__What is expected__. Copy each line of the records below that mentions the word "связанные".

Excerpts from a dataset:
▬▬▬
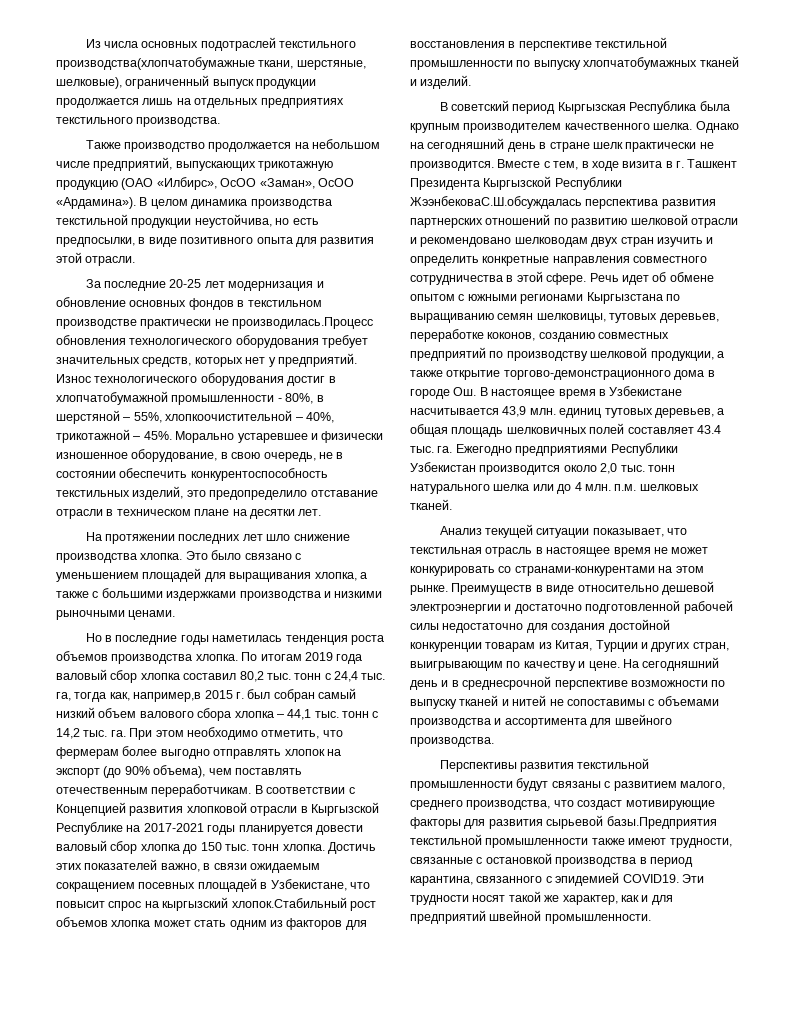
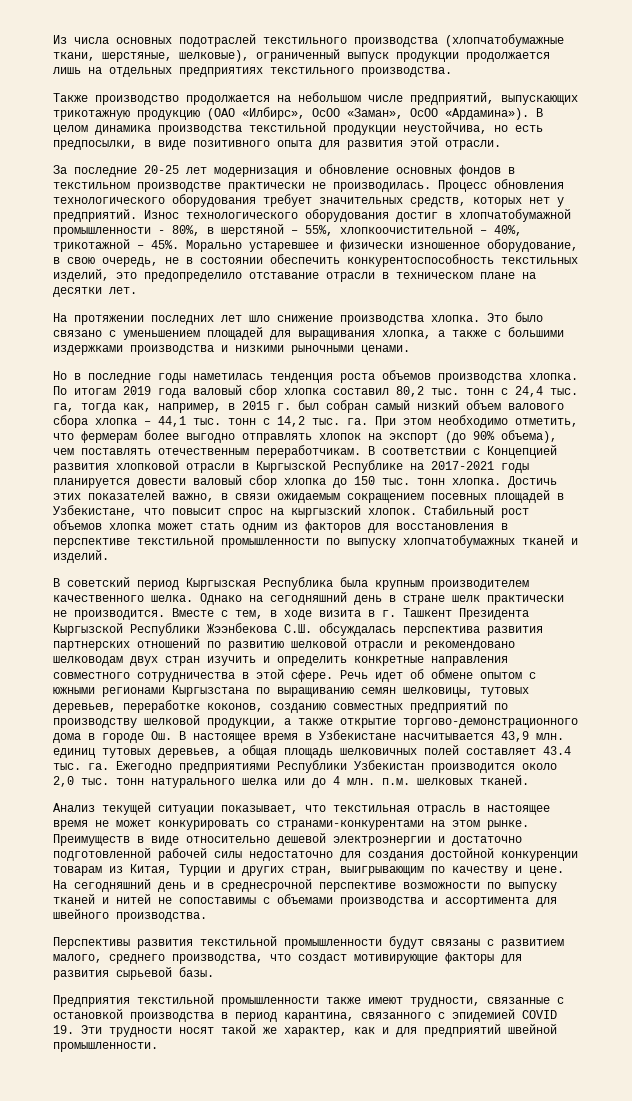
- Из числа основных подотраслей текстильного производства(хлопчатобумажные ткани, шерстяные, шелковые), ограниченный выпуск продукции продолжается лишь на отдельных предприятиях текстильного производства.
+ Из числа основных подотраслей текстильного производства (хлопчатобумажные ткани, шерстяные, шелковые), ограниченный выпуск продукции продолжается лишь на отдельных предприятиях текстильного производства.
- За последние 20-25 лет модернизация и обновление основных фондов в текстильном производстве практически не производилась.Процесс обновления технологического оборудования требует значительных средств, которых нет у предприятий.
+ За последние 20-25 лет модернизация и обновление основных фондов в текстильном производстве практически не производилась. Процесс обновления технологического оборудования требует значительных средств, которых нет у предприятий.
- По итогам 2019 года валовый сбор хлопка составил 80,2 тыс. тонн с 24,4 тыс. га, тогда как, например,в 2015 г. был собран самый низкий объем валового сбора хлопка – 44,1 тыс. тонн с 14,2 тыс. га.
+ По итогам 2019 года валовый сбор хлопка составил 80,2 тыс. тонн с 24,4 тыс. га, тогда как, например, в 2015 г. был собран самый низкий объем валового сбора хлопка – 44,1 тыс. тонн с 14,2 тыс. га.
- Достичь этих показателей важно, в связи ожидаемым сокращением посевных площадей в Узбекистане, что повысит спрос на кыргызский хлопок.Стабильный рост объемов хлопка может стать одним из факторов для восстановления в перспективе текстильной промышленности по выпуску хлопчатобумажных тканей и изделий.
+ Достичь этих показателей важно, в связи ожидаемым сокращением посевных площадей в Узбекистане, что повысит спрос на кыргызский хлопок. Стабильный рост объемов хлопка может стать одним из факторов для восстановления в перспективе текстильной промышленности по выпуску хлопчатобумажных тканей и изделий.
- Вместе с тем, в ходе визита в г. Ташкент Президента Кыргызской Республики ЖээнбековаС.Ш.обсуждалась перспектива развития партнерских отношений по развитию шелковой отрасли и рекомендовано шелководам двух стран изучить и определить конкретные направления совместного сотрудничества в этой сфере.
+ Вместе с тем, в ходе визита в г. Ташкент Президента Кыргызской Республики Жээнбекова С.Ш. обсуждалась перспектива развития партнерских отношений по развитию шелковой отрасли и рекомендовано шелководам двух стран изучить и определить конкретные направления совместного сотрудничества в этой сфере.
- Перспективы развития текстильной промышленности будут связаны с развитием малого, среднего производства, что создаст мотивирующие факторы для развития сырьевой базы.Предприятия текстильной промышленности также имеют трудности, связанные с остановкой производства в период карантина, связанного с эпидемией COVID19. Эти трудности носят такой же характер, как и для предприятий швейной промышленности.
+ Перспективы развития текстильной промышленности будут связаны с развитием малого, среднего производства, что создаст мотивирующие факторы для развития сырьевой базы.
+ Предприятия текстильной промышленности также имеют трудности, связанные с остановкой производства в период карантина, связанного с эпидемией COVID 19. Эти трудности носят такой же характер, как и для предприятий швейной промышленности.

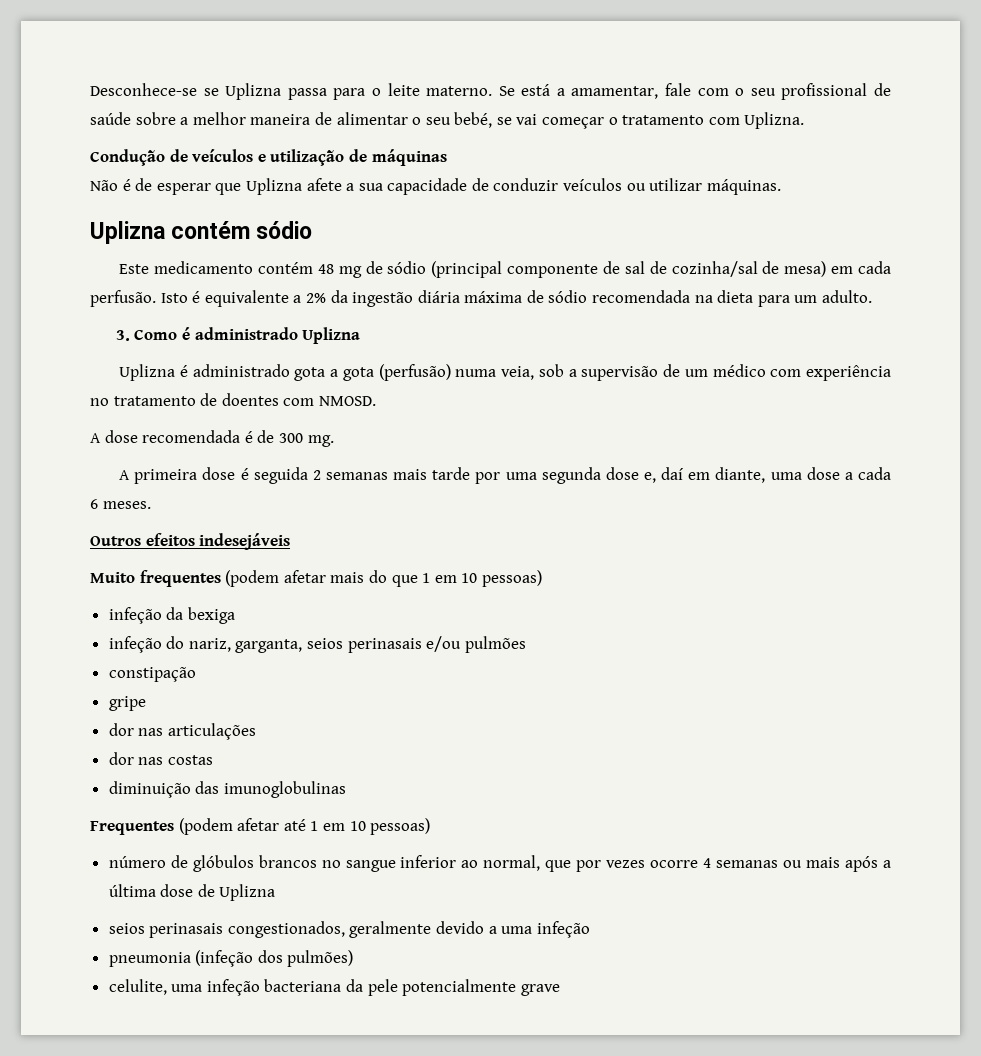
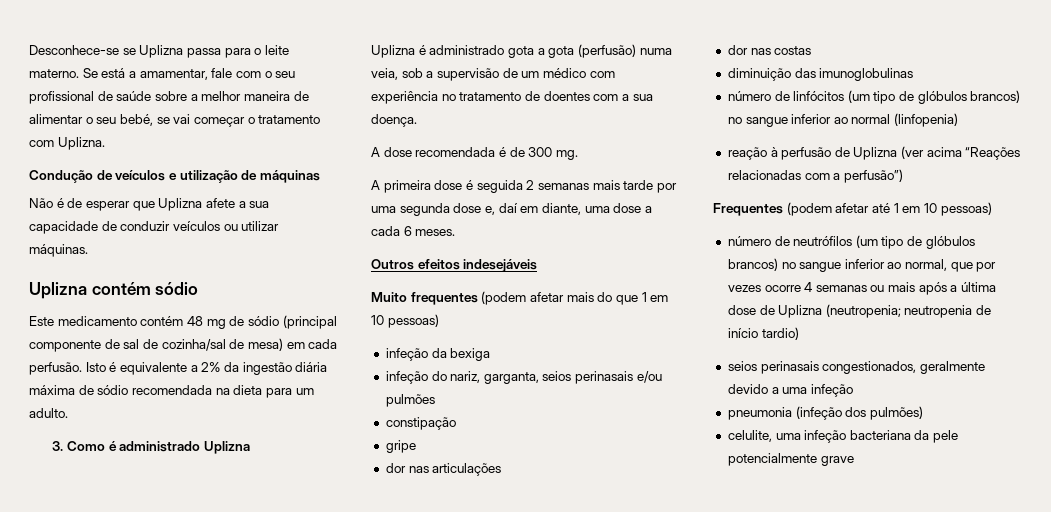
- Uplizna é administrado gota a gota (perfusão) numa veia, sob a supervisão de um médico com experiência no tratamento de doentes com NMOSD.
+ Uplizna é administrado gota a gota (perfusão) numa veia, sob a supervisão de um médico com experiência no tratamento de doentes com a sua doença.
+ número de linfócitos (um tipo de glóbulos brancos) no sangue inferior ao normal (linfopenia)
+ reação à perfusão de Uplizna (ver acima “Reações relacionadas com a perfusão”)
- número de glóbulos brancos no sangue inferior ao normal, que por vezes ocorre 4 semanas ou mais após a última dose de Uplizna
+ número de neutrófilos (um tipo de glóbulos brancos) no sangue inferior ao normal, que por vezes ocorre 4 semanas ou mais após a última dose de Uplizna (neutropenia; neutropenia de início tardio)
▬▬▬
__Solution for this task__.
- Перспективы развития текстильной промышленности будут связаны с развитием малого, среднего производства, что создаст мотивирующие факторы для развития сырьевой базы.Предприятия текстильной промышленности также имеют трудности, связанные с остановкой производства в период карантина, связанного с эпидемией COVID19. Эти трудности носят такой же характер, как и для предприятий швейной промышленности.
+ Предприятия текстильной промышленности также имеют трудности, связанные с остановкой производства в период карантина, связанного с эпидемией COVID 19. Эти трудности носят такой же характер, как и для предприятий швейной промышленности.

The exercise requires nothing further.